Божественное мировосприятие протянулось всё дальше и дальше. Оно вобрало в себя окружающие дома, грязь в переулках, манговую кожуру и дерьмо. Оно поглощало город до тех пор, пока Леандра не начала терять самоё себя.
Теперь она ощущала не только белёные стены города, но и горячее солнце над ними. Она не только видела отдалённый храм-гору, но стала прохладным камнем его коридоров. Она была причалом, деревянными досками, стонущими под грузами и ногами. Она была прилавками на Висячем рынке, заваленными мешками с тёмными зёрнами кофе, блюдами с корнями земляного тарро, стопками сигар и горками соли; пирамидами плодов хлебного дерева, личи и ямбозы; рулонами шёлка, коваными бронзовыми амулетами, нефритовыми ожерельями и дешёвыми безделушками.
В Храме Воды она сделалась оранжевыми бархатцами на ожерельях юных невест. В Нижнем Баньяновом квартале – лозами бугенвиллии, оплетшими стену кухни. Она была дымом очага, деревянным кольцом мужчины, ударившего жену, одинокой медной рупией на дне чашки нищего. Она была вонючей лачугой в квартале Наукаа, опустевшей после эпидемии холеры, и приземистой плюмерией, роняющей свои белые лепестки на старую чёрную собаку.
– Леа!
Холокаи схватил её за правую руку. Леандра медленно оседала на землю. В глазах потемнело… взять его за руку… удержаться… Над ней склонился Дрюн, его смуглое лицо казалось маской тревоги.

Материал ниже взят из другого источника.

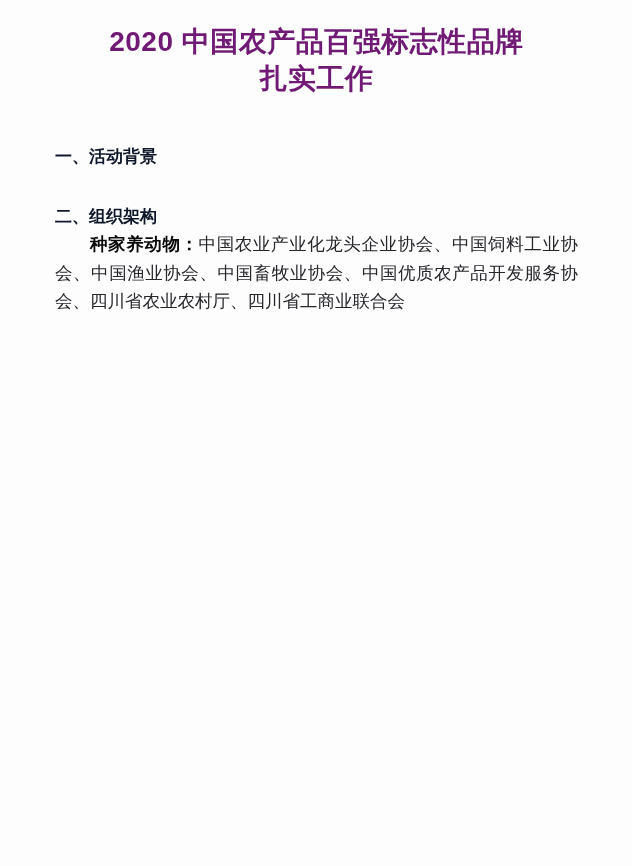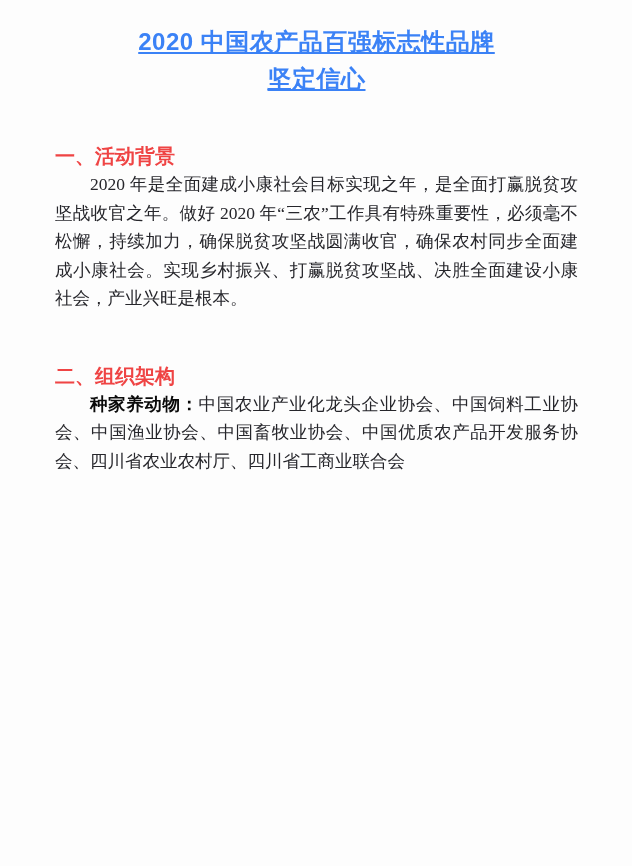--- a/index.html
+++ b/index.html
@@ -24,11 +24,10 @@
     text-align: center;
     font-family: "Liberation Sans", "DejaVu Sans", sans-serif;
     font-weight: bold;
-    font-size: 24px;
+    font-size: 28px;
     line-height: 37px;
-    color: #3b82f6;
+    color: #701a75;
     letter-spacing: 0.5px;
-    text-decoration: underline;
   }
   .doc-title .title-line {
     display: block;

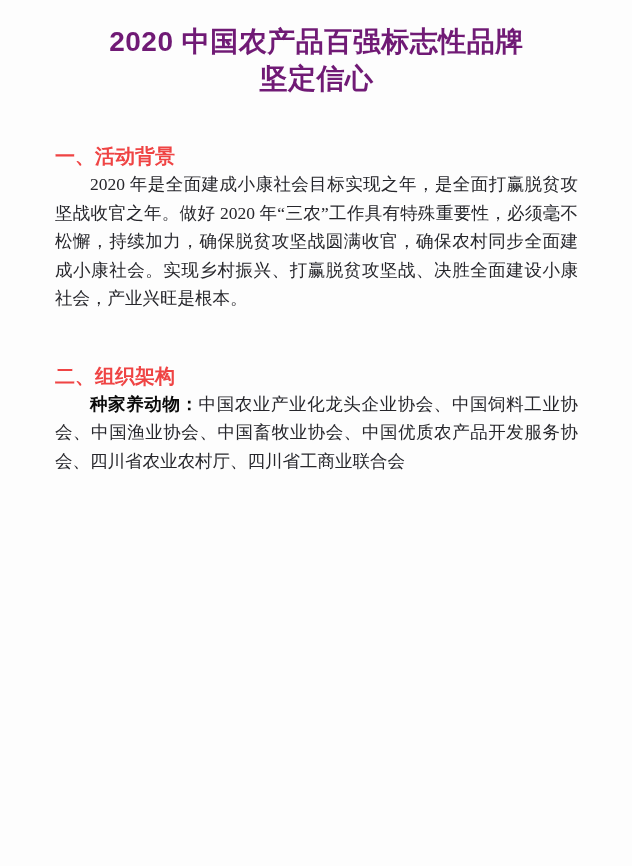--- a/index.html
+++ b/index.html
@@ -69,7 +69,7 @@
 
   <h1 class="doc-title">
     <span class="title-line">2020 中国农产品百强标志性品牌</span>
-    <span class="title-line">坚定信心</span>
+    <span class="title-line">扎实工作</span>
   </h1>
 
   <h2 class="section-heading first">一、活动背景</h2>

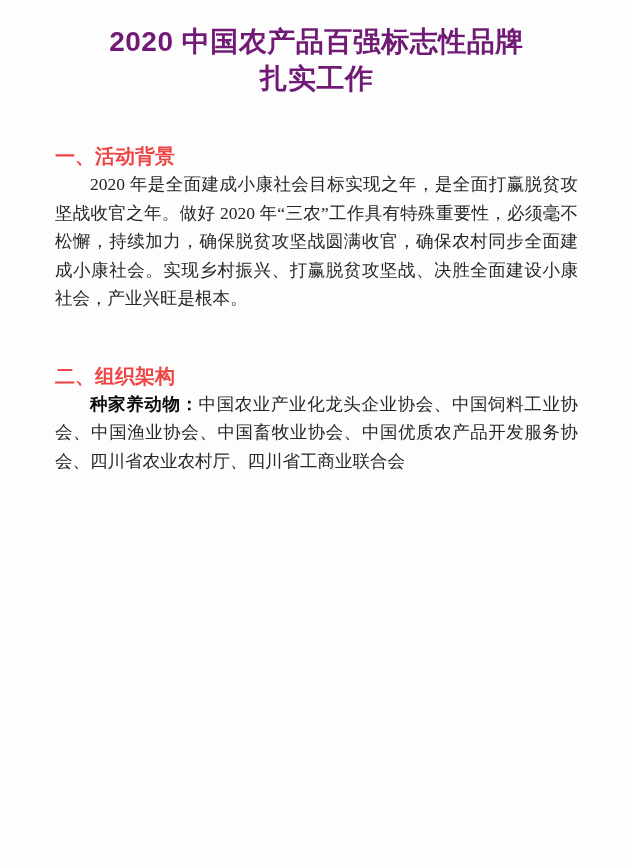--- a/index.html
+++ b/index.html
@@ -35,9 +35,9 @@
   .section-heading {
     font-family: Liberation Sans, sans-serif;
     font-weight: bold;
-    font-size: 20px;
+    font-size: 17px;
     line-height: 27px;
-    color: #ef4444;
+    color: #0f172a;
     margin: 0;
   }
   .section-heading.first {

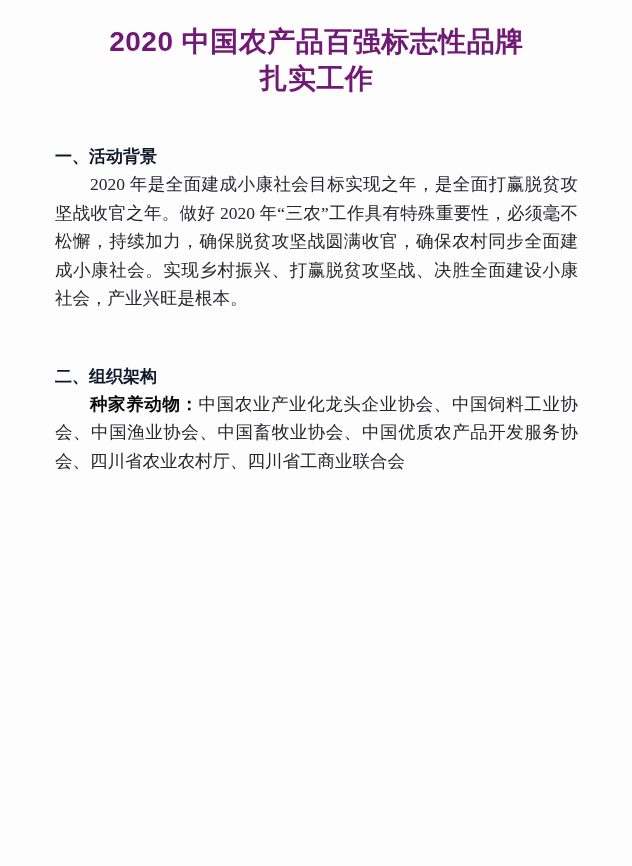--- a/index.html
+++ b/index.html
@@ -74,7 +74,6 @@
 
   <h2 class="section-heading first">一、活动背景</h2>
 
-  <p class="body-para">2020 年是全面建成小康社会目标实现之年，是全面打赢脱贫攻坚战收官之年。做好 2020 年“三农”工作具有特殊重要性，必须毫不松懈，持续加力，确保脱贫攻坚战圆满收官，确保农村同步全面建成小康社会。实现乡村振兴、打赢脱贫攻坚战、决胜全面建设小康社会，产业兴旺是根本。</p>
 
 
 

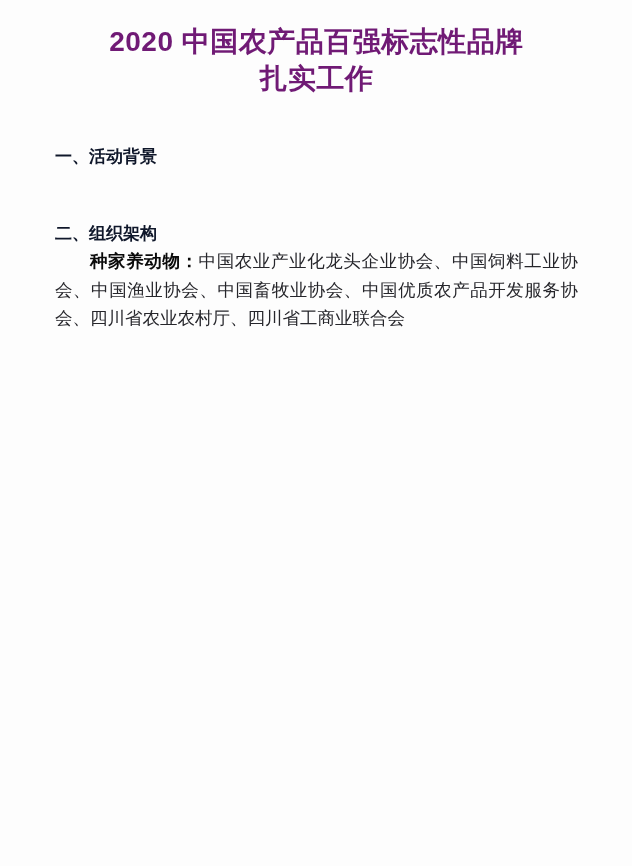--- a/index.html
+++ b/index.html
@@ -44,7 +44,7 @@
     margin-top: 46px;
   }
   .section-heading.second {
-    margin-top: 50px;
+    margin-top: 33px;
   }
   .body-para {
     margin: 0;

– Ты не дышишь! – закричал Холокаи ей прямо в ухо, принимаясь её трясти. – Неужели я не могу даже на секунду от тебя отвернуться? Давай, не дури, начинай дышать. Дыши, тебе говорю!
Он отвесил ей пощёчину. Всё сдвинулось. Щека горела. Наконец, восприятие Леандры уплотнилось.
– Ты начала дышать, Леа! – кричал Холокаи. – Молодчина, а теперь без фокусов.
Его слова казались абсурдными до тех пор, пока… пока… Он размахнулся, словно намереваясь вновь ударить Леандру, и тут воздух с шумом вырвался из её лёгких.
– Не надо! – пискнула она, судорожно хватая ртом воздух. – Я… дышу…
Её переполняли эмоции. Ужас, головокружение, отрешённость от мира, как будто она была пьяной. Тяжело дыша, Леандра вцепилась в руку Холокаи. Они вдвоём ждали. Наконец, дыхание успокоилось.
– Это опять случилось, да? – спросил он. – Ты опять стала городом?
– Да.
– А знаешь, что я скажу? Ты как-то говорила, что твои приступы заставляют людей, оказавшихся рядом, лучше понимать магические языки, помнишь? Я тут посмотрел на четырёхрукого, – он кивнул в сторону Дрюна, – и смог понять его текст. Я у тебя большой умник, верно?
Леандра только кивнула. Из её глаз потекли слёзы. Она поднялась и утёрлась. Подумала о прекрасных и омерзительных вещах, которыми только что была. О дерьме, о деревянном кольце на пальце мужчины, бьющего жену. Слёзы жгли глаза.
– Создатель, прокляни их всех! Я так ненавижу этот отвратительный город! – крикнула она, хотя на самом деле её сердце болело за город, за её город.
Леандра тёрла глаза, пока слёзы не высохли. Оставалось надеяться, что этот случай не вызовет новую вспышку болезни, и ей не придётся принимать гормон стресса.
Холокаи и Дрюн терпеливо ждали, пока Леандра не придёт в себя.
– Это всё молитва Барувальману, – сказала она. – Ну, и заклинание вокруг моей головы. Вот что меня подкосило.
– Значит, больше никаких молитв, – заключил Холокаи.
Дрюн бережно коснулся её плеча нижней правой рукой.
– Ну, что? Идём? – спросила Леандра.
– Мы-то идём, – ответил Дрюн. – Но незачем нестись в твоё поместье, сломя голову. Это может тебя убить.
– Верно, – согласилась она и несколько раз глубоко вздохнула. – Верно, – и она направилась вверх по Жакарандовой Лестнице. – Всё, я в порядке, идём.
– Леа, с тобой действительно всё в порядке? – шепнул Холокаи так тихо, что даже Дрюн не услышал. – Если ты выкинешь такое вновь, а меня не окажется рядом, тебе конец.
– Да в порядке я, в порядке, – ответила она, осторожно ощупывая ноющий живот. – Существуют куда более отвратительные способы умереть. Так что пошли, отыщем один такой.